Lui viene descritto come cittadino corso, con un passato turbolento alle spalle. Su di lui le cronache riportano un vecchio trascorso giudiziario in Francia, con procedimenti per reati gravi legati a sfruttamento della prostituzione, truffe e sequestro di persona.
Lei, Jessica, ha una storia diversa: origini in Corsica, adolescenza in Costa Azzurra, studi tra Antibes e Monaco. È figlia di un vigile del fuoco di Cannes e nipote di un esponente impegnato nella prevenzione degli incendi boschivi.
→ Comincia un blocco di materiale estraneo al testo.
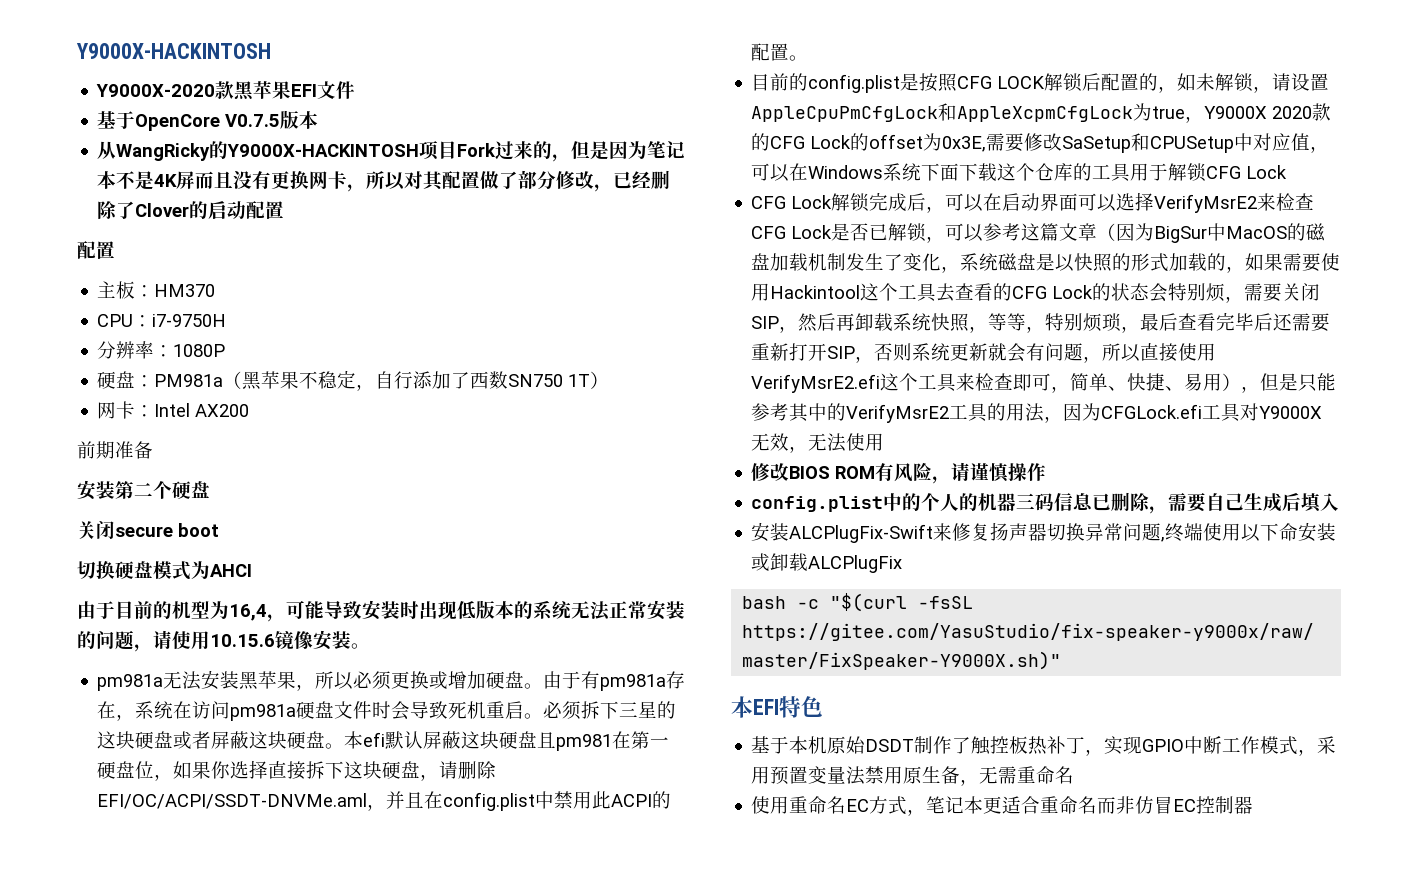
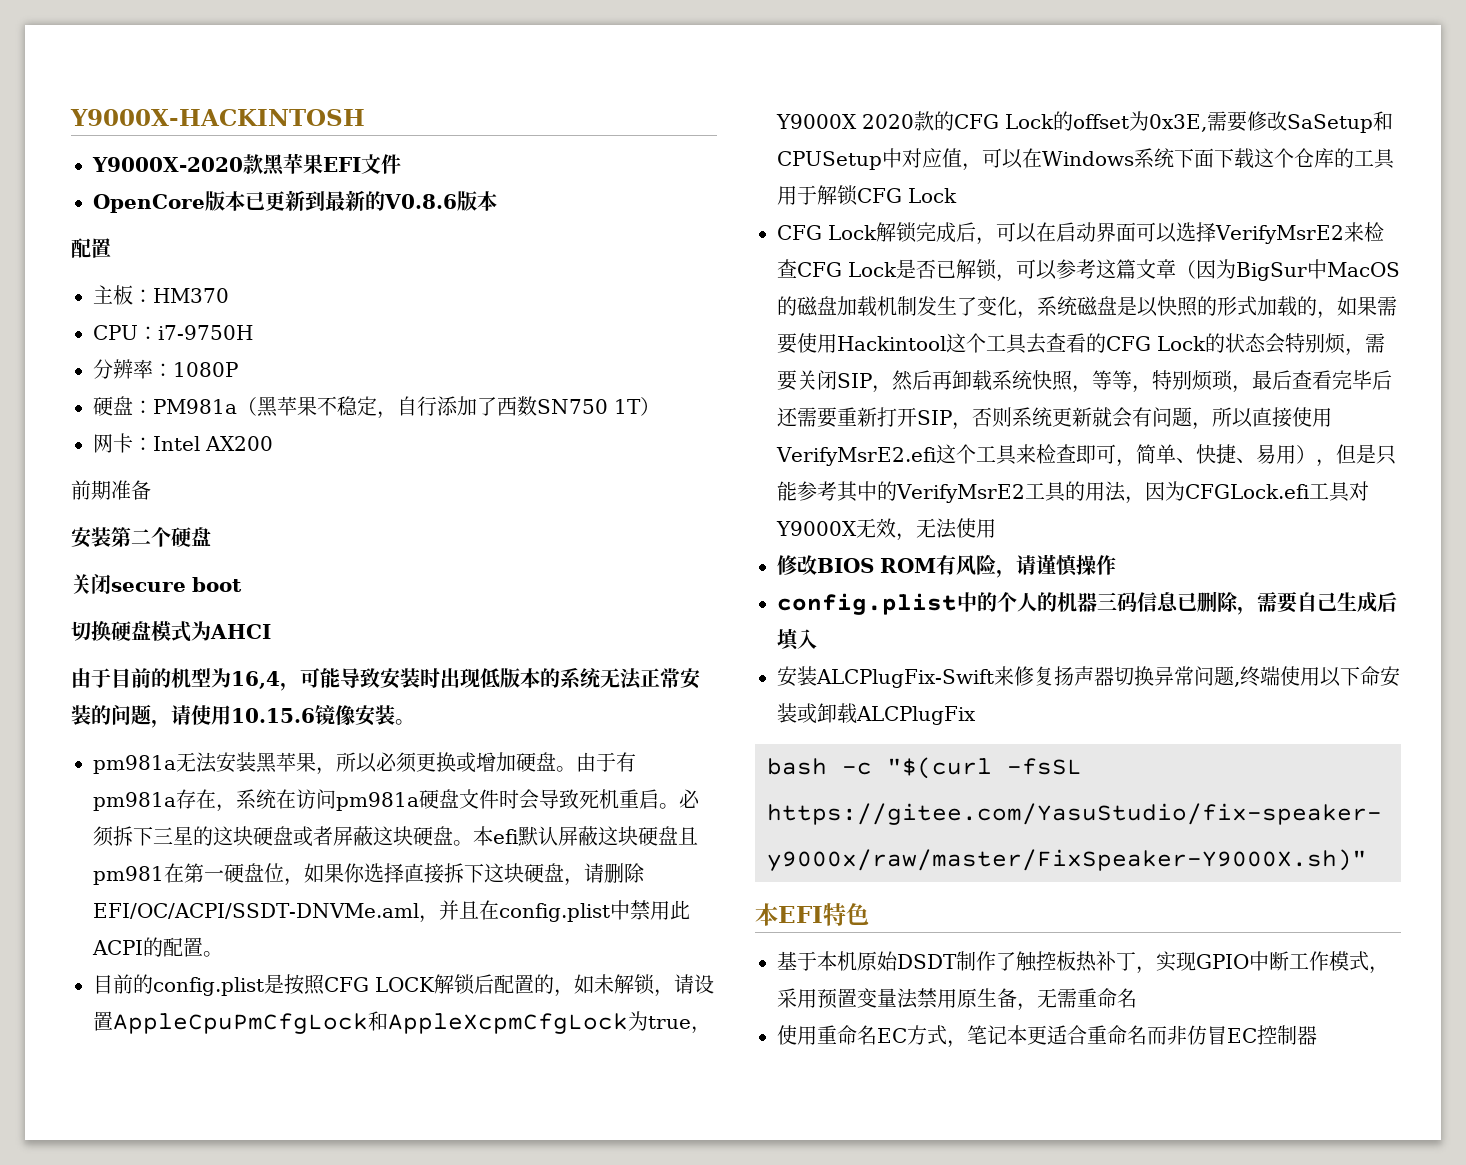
[97,110,319,131] [97,141,686,162] [97,170,671,192] [97,201,285,220] 基于OpenCore V0.7.5版本 // 从WangRicky的Y9000X-HACKINTOSH项目Fork过来的，但是因为笔记本不是4K屏而且没有更换网卡，所以对其配置做了部分修改，已经删除了Clover的启动配置 -> [93,190,497,213] OpenCore版本已更新到最新的V0.8.6版本

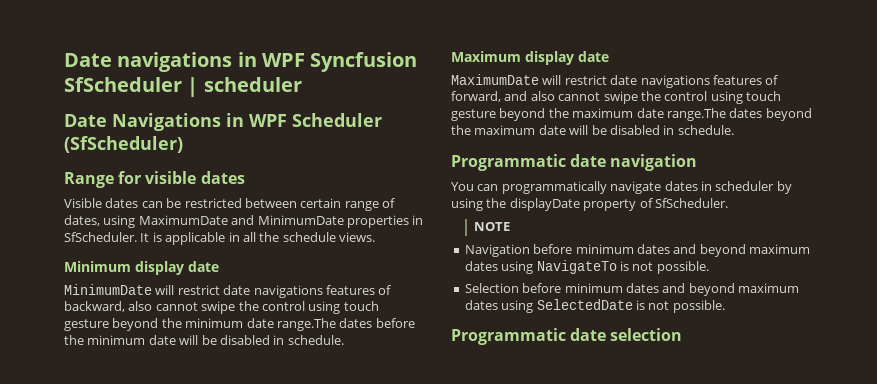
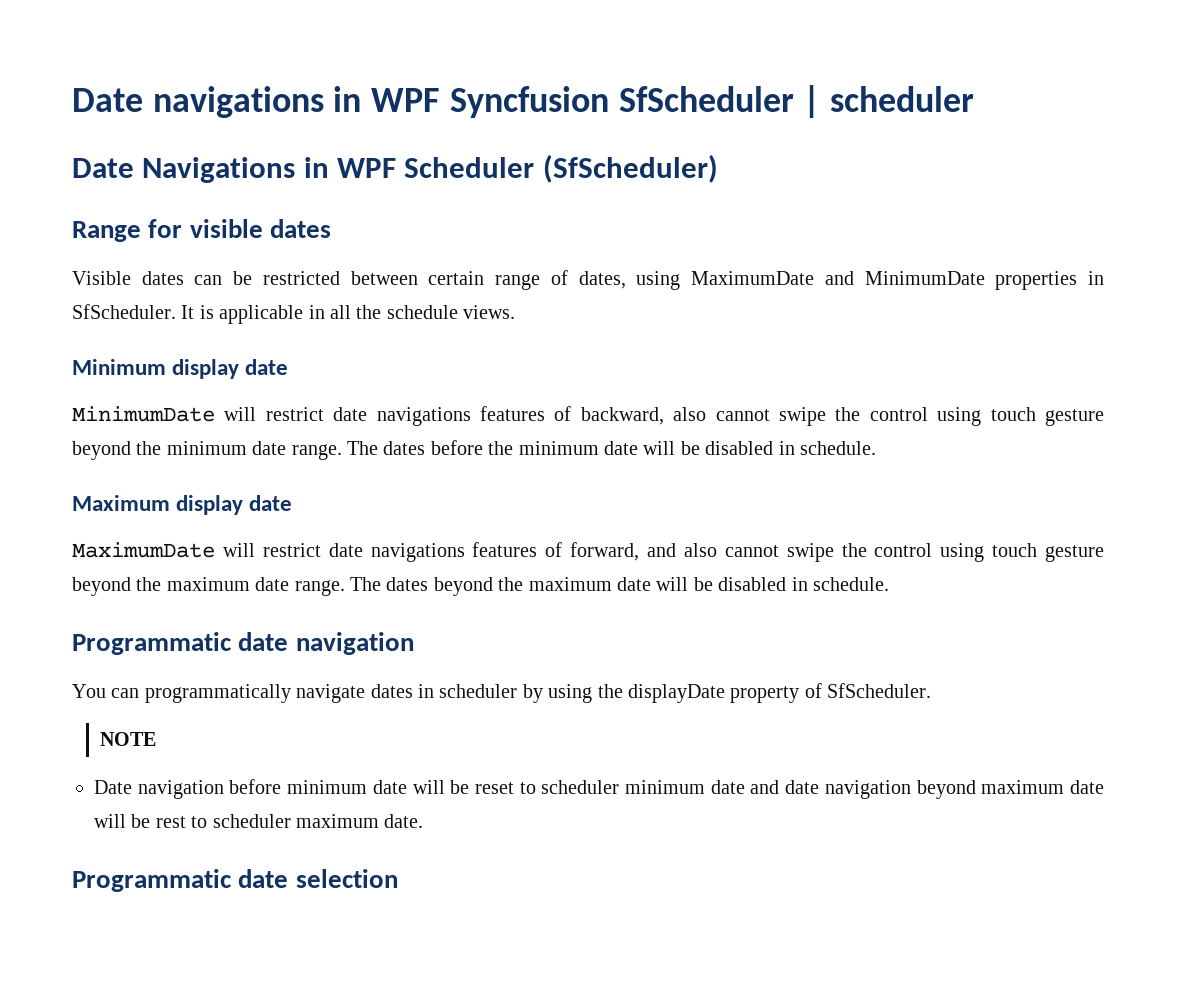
[276,318,336,331] range.The -> [291,441,378,460] range. The
[666,108,726,121] range.The -> [294,577,381,596] range. The
[464,244,810,257] [464,260,709,274] [464,283,799,296] [464,299,725,313] Navigation before minimum dates and beyond maximum dates using NavigateTo is not possible. // Selection before minimum dates and beyond maximum dates using SelectedDate is not possible. -> [94,779,1105,799] [94,814,424,828] Date navigation before minimum date will be reset to scheduler minimum date and date navigation beyond maximum date will be rest to scheduler maximum date.

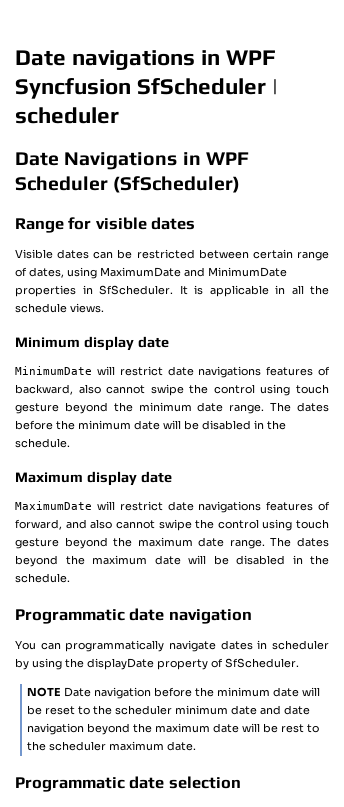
(795, 448) none -> [267,420,286,430] the
(808, 584) none -> [310,555,329,565] the
(157, 739) // -> (62, 692) none
(282, 786) none -> [195,687,215,697] the
(536, 788) none -> [93,705,113,715] the
(976, 789) none -> [133,723,153,733] the
(208, 822) none -> [27,741,47,751] the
Un dettaglio che, da solo, dice quanto questa vicenda bruci anche sul piano personale.
Dal matrimonio alla vita in Svizzera
Il matrimonio tra Jacques e Jessica segna l’inizio della loro nuova vita lontano dalla Francia.
La coppia si trasferisce nel Canton Vallese, nell’area di Crans-Montana, con l’idea dichiarata di ricominciare da capo, lasciandosi alle spalle problemi, processi e delusioni.
Arrivati come quasi sconosciuti, nel giro di pochi anni diventano volti noti della ristorazione locale. Iniziano con un locale, poi ne arriva un secondo, poi un terzo. L’impressione, vista da fuori, è quella di una crescita molto rapida, sostenuta da investimenti importanti in ristorazione e immobili.
L’impero tra locali e immobili
Nel tempo, Jacques e Jessica mettono insieme una piccola rete di affari tra ristoranti, bar e immobili.
I punti principali:
- Le Constellation
Locale al centro del caso, presentato come lounge bar / bar-discoteca di Crans-Montana. La coppia lo rileva quando è in disuso e lo trasforma in uno dei punti di riferimento della vita notturna del resort. Il capitale sociale della società che lo gestisce è indicato in 20.000 franchi svizzeri, ma i flussi e la fama del locale vanno ben oltre quella cifra formale. - Le Senso
Altro locale di Crans-Montana, aperto successivamente, con un target più informale. Si presenta come hamburger bar, punto di ritrovo per chi vive o passa le vacanze in zona. - Le Vieux Chalet 1978
Ristorante a Lens, non distante da Crans-Montana, in un edificio caratteristico. Ristrutturato e rilanciato con una proposta ispirata anche alla cucina corsa, diventa uno dei simboli della loro ascesa. - Altre società e immobili
Al quadro svizzero si sommano società in Francia, in particolare nella zona di Cannes, legate alla gestione e all’affitto di immobili. Spuntano indirizzi prestigiosi, come una villa a pochi passi dalla Croisette. Per alcune di queste strutture è ancora poco chiaro se si tratti di proprietà dirette o gestioni tramite società, ma il filo comune è la costruzione di un patrimonio concentrato tra Riviera francese e Vallese svizzero.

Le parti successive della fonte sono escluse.